Write a reusable function make_small_multiple(data_dict, nrows, ncols, figsize) that takes a dictionary of datasets and produces a small-multiple figure with one panel per dataset. Each panel should have its key as the title.

Guidance
def make_small_multiple(data_dict, nrows, ncols, figsize):
    fig, axes = plt.subplots(nrows, ncols, figsize=figsize,
                             sharex=True, sharey=True,
                             constrained_layout=True)
    for ax, (name, data) in zip(axes.flat, data_dict.items()):
        ax.plot(data)
        ax.set_title(name, fontsize=10)
    for i in range(len(data_dict), len(axes.flat)):
        axes.flat[i].set_visible(False)
    return fig, axes

C.3 ★★★ | Evaluate

The chapter says constrained_layout is the modern recommendation. Find an online matplotlib tutorial or Stack Overflow answer that still uses tight_layout and describe how you would update it to use constrained_layout.

Guidance The difference is the timing and method: `tight_layout` is called as a method after plotting (`fig.tight_layout()`); `constrained_layout` is specified at figure creation (`plt.subplots(..., constrained_layout=True)` or `mpl.rcParams["figure.constrained_layout.use"] = True`). To update, remove the `fig.tight_layout()` call and add `constrained_layout=True` to the `plt.subplots` or `plt.figure` call. Most tutorials still work with either, but `constrained_layout` is more robust for complex layouts.

C.4 ★★★ | Create

Open the matplotlib gallery and find a multi-panel example that uses a technique from this chapter you have not yet tried. Copy the code into your environment, run it, and modify one aspect (panel arrangement, shared axes, GridSpec ratios, or inset axes). Save the modified version.

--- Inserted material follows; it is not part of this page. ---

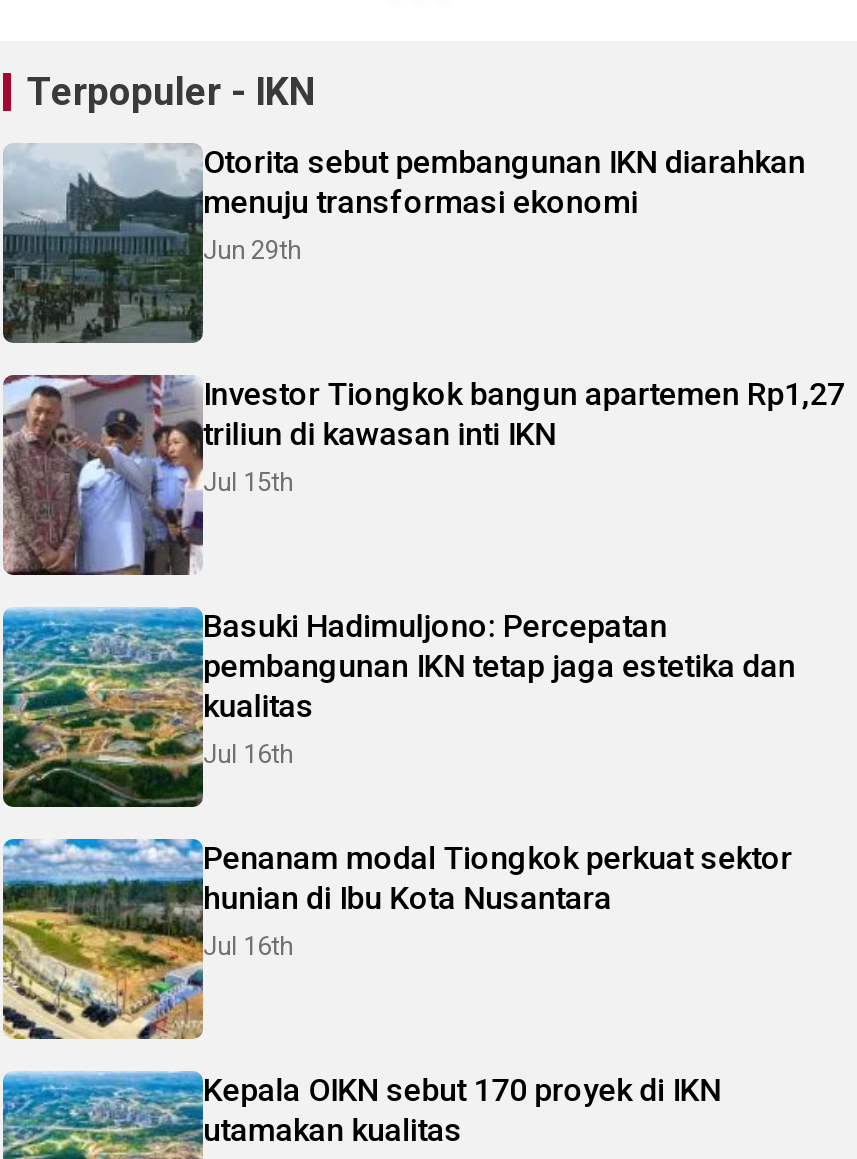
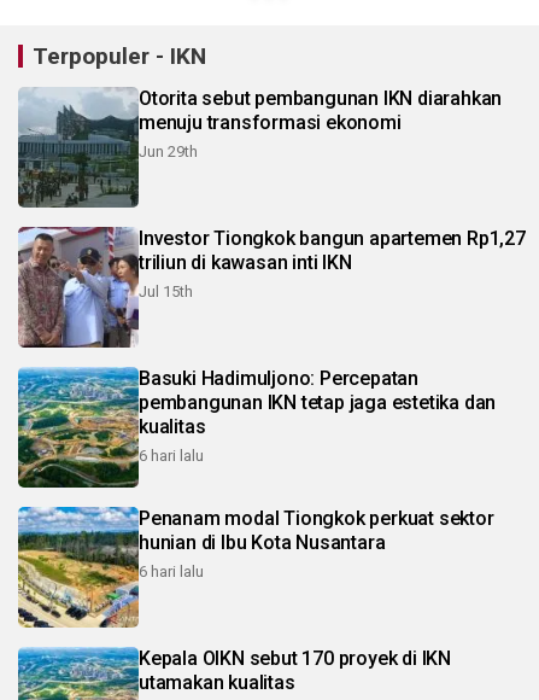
[203,740,293,770] Jul 16th -> [139,447,204,465] 6 hari lalu
[203,932,293,962] Jul 16th -> [139,563,204,581] 6 hari lalu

Guidance The matplotlib gallery at matplotlib.org/stable/gallery/subplots_axes_and_figures/ has dozens of examples. Pick one that uses GridSpec with unusual cell sizes, or one with subfigures, or one with inset_axes. The point is to become comfortable navigating the gallery and adapting examples — this is how experienced matplotlib users work.

These exercises are hands-on. Multi-panel layouts are one of the areas where matplotlib rewards practice more than reading. Do at least five Part B exercises before moving on to Chapter 14.